### TO DO
Look over the data below and give the number of lines containing the word "history", with no other words.

____

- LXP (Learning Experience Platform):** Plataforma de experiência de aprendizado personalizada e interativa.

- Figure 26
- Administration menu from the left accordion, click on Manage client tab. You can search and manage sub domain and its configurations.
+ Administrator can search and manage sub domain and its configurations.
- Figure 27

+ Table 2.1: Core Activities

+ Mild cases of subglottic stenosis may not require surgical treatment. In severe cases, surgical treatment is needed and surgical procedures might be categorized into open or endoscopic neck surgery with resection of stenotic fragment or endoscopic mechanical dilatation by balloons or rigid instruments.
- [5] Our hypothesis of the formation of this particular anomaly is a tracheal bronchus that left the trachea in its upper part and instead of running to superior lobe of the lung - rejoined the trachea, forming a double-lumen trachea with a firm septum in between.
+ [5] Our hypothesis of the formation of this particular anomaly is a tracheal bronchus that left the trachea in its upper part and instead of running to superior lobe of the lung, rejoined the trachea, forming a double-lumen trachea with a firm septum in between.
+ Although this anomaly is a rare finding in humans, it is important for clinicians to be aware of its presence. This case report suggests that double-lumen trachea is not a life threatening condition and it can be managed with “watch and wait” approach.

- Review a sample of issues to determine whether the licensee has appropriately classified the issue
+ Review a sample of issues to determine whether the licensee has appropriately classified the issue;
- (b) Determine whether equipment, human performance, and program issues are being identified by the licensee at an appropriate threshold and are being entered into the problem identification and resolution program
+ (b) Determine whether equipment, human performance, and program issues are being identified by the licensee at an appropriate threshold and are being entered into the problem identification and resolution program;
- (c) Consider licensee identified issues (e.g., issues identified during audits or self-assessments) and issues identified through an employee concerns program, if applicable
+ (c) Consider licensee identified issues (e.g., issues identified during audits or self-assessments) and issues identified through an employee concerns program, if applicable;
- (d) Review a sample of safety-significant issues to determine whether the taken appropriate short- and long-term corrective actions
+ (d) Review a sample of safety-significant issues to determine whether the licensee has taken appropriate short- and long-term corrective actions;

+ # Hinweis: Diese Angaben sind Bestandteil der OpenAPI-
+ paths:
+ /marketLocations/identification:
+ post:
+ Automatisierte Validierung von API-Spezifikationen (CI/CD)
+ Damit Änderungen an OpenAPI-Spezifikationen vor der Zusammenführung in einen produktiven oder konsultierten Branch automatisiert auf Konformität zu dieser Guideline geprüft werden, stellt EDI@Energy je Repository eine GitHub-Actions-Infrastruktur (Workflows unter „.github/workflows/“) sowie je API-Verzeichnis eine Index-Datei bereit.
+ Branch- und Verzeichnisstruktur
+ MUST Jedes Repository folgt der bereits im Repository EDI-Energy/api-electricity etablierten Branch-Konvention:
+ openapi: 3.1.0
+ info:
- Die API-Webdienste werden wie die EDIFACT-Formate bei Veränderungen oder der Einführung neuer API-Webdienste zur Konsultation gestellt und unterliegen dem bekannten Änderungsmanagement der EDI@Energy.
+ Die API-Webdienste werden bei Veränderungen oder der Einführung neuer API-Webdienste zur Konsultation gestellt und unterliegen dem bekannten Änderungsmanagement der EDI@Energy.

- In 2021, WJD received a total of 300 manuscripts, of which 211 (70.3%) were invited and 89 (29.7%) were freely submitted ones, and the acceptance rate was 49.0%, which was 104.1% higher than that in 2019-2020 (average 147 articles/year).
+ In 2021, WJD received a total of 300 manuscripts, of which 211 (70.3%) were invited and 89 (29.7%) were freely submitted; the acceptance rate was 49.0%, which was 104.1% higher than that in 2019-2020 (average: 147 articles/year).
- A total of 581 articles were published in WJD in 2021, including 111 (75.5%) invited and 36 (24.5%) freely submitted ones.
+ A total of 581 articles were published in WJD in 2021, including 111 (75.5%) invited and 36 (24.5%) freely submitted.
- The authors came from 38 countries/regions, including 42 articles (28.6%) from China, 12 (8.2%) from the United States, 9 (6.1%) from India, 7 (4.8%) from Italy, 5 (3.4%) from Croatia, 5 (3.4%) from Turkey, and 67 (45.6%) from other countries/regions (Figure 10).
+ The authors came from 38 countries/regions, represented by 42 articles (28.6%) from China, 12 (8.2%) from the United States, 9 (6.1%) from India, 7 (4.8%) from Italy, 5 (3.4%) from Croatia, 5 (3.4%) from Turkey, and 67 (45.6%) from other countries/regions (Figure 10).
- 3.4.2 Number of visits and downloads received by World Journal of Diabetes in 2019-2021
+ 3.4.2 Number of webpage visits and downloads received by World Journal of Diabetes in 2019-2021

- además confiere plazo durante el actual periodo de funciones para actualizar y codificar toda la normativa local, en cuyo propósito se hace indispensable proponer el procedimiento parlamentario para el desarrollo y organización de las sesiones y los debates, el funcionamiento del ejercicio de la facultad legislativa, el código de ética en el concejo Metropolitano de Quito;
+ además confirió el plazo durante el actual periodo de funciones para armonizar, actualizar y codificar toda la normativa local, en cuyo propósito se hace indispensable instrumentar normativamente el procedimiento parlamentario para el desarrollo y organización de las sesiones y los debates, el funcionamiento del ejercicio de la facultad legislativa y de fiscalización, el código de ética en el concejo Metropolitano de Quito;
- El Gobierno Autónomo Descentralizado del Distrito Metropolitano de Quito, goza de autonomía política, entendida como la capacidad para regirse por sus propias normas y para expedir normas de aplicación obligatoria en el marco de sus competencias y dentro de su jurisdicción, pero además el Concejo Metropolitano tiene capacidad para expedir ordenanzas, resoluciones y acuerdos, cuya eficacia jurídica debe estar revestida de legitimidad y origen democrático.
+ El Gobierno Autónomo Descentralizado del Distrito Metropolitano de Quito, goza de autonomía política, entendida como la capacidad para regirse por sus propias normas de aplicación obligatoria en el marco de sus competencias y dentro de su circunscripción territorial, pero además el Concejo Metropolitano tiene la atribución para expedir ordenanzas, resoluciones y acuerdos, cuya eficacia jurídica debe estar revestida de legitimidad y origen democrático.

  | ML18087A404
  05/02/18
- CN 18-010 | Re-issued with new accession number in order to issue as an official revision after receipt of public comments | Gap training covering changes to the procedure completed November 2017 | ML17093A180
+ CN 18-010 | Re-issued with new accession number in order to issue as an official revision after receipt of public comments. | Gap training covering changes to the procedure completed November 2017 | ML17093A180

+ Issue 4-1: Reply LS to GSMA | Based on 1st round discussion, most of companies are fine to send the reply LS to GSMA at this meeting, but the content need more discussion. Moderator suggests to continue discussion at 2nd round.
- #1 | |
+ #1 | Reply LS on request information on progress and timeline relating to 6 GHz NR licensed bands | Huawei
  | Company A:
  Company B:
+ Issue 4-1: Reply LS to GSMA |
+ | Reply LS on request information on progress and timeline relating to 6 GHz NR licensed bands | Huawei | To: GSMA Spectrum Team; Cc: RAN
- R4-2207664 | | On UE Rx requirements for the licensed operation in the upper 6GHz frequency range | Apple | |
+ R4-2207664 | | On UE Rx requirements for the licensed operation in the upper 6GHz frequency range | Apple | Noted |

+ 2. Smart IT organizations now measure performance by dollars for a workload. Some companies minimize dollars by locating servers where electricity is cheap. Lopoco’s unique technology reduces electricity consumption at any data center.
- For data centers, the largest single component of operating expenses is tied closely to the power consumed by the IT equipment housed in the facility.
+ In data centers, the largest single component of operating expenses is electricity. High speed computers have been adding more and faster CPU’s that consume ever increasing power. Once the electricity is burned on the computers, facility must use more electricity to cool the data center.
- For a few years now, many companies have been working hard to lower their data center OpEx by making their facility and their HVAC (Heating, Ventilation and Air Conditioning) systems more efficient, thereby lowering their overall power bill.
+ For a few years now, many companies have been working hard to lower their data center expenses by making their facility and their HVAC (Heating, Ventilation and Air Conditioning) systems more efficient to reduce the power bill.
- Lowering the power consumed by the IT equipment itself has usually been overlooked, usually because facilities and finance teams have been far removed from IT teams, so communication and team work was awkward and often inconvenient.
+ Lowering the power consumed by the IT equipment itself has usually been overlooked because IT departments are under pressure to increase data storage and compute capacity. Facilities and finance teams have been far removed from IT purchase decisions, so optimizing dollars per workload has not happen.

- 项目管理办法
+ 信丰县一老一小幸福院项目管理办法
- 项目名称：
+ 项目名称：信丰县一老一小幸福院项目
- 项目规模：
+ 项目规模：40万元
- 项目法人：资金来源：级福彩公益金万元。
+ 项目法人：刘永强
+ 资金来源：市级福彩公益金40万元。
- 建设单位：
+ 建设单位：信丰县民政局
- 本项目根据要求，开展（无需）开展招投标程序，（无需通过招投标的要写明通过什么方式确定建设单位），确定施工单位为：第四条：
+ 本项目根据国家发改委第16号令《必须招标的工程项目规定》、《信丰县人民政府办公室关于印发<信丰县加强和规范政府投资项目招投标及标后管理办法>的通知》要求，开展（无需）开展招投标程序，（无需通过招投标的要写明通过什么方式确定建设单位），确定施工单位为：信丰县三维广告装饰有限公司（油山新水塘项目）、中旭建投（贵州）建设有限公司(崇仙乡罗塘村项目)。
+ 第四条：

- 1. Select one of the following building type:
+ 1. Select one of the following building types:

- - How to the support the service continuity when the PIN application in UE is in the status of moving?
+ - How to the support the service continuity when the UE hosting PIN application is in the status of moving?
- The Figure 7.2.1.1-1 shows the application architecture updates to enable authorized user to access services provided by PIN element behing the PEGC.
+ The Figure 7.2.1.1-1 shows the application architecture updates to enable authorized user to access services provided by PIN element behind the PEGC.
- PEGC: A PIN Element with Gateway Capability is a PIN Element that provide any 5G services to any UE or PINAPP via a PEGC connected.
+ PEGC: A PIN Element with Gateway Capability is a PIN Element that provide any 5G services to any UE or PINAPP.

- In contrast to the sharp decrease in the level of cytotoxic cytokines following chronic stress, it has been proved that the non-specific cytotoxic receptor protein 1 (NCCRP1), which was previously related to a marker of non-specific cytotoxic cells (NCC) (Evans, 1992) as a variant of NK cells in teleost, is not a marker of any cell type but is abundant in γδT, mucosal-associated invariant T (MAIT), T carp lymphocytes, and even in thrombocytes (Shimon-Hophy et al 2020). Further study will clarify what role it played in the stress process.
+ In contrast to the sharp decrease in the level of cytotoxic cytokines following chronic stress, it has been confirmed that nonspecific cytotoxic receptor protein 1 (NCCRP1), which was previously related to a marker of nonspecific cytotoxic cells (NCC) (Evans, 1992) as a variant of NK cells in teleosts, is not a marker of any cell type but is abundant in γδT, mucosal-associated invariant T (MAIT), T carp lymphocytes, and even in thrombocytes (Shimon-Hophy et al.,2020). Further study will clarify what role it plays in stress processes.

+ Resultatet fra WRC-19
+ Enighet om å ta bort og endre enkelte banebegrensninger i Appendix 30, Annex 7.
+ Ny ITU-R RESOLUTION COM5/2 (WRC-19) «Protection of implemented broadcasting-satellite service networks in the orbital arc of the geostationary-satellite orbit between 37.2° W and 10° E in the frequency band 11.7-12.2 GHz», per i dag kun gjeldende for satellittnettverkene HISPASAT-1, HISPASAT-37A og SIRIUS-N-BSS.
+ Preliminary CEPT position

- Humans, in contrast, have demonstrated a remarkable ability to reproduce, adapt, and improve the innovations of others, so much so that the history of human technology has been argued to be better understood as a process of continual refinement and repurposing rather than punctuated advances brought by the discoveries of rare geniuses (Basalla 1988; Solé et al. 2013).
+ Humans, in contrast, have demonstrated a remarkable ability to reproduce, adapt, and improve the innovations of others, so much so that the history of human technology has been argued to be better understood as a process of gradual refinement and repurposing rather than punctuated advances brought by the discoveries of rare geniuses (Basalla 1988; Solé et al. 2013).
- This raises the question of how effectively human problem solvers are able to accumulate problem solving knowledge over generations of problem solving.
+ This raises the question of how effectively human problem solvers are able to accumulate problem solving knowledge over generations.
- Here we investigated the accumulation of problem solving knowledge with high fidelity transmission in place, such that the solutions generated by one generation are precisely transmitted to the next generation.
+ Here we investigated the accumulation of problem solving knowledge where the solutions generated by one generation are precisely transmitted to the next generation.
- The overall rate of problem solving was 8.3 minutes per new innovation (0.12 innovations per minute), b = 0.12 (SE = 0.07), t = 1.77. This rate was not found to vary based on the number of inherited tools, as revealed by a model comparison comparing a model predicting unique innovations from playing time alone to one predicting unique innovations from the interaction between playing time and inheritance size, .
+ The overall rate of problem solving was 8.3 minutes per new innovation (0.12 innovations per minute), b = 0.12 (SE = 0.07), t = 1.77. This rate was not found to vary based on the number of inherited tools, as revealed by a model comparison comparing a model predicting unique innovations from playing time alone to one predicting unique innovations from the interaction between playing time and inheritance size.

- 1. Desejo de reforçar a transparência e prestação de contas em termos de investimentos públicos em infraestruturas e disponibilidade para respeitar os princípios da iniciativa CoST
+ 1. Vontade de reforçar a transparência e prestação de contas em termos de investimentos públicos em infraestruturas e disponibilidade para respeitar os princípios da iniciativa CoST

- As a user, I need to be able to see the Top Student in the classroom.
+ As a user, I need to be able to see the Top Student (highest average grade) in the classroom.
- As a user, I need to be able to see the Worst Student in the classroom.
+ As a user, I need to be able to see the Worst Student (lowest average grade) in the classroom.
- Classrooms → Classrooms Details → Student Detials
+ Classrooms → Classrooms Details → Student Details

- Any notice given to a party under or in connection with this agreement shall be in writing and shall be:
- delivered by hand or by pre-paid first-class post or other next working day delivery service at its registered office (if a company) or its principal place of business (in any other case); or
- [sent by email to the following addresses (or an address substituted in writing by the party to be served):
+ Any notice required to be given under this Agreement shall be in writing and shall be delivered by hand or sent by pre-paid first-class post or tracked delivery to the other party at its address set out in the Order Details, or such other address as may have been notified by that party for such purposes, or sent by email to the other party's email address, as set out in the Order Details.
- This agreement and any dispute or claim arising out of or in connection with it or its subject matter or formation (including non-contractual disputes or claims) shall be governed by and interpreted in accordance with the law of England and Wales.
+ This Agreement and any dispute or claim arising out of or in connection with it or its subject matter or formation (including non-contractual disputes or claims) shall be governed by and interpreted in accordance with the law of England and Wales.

____

### EXERCISE ANSWER
2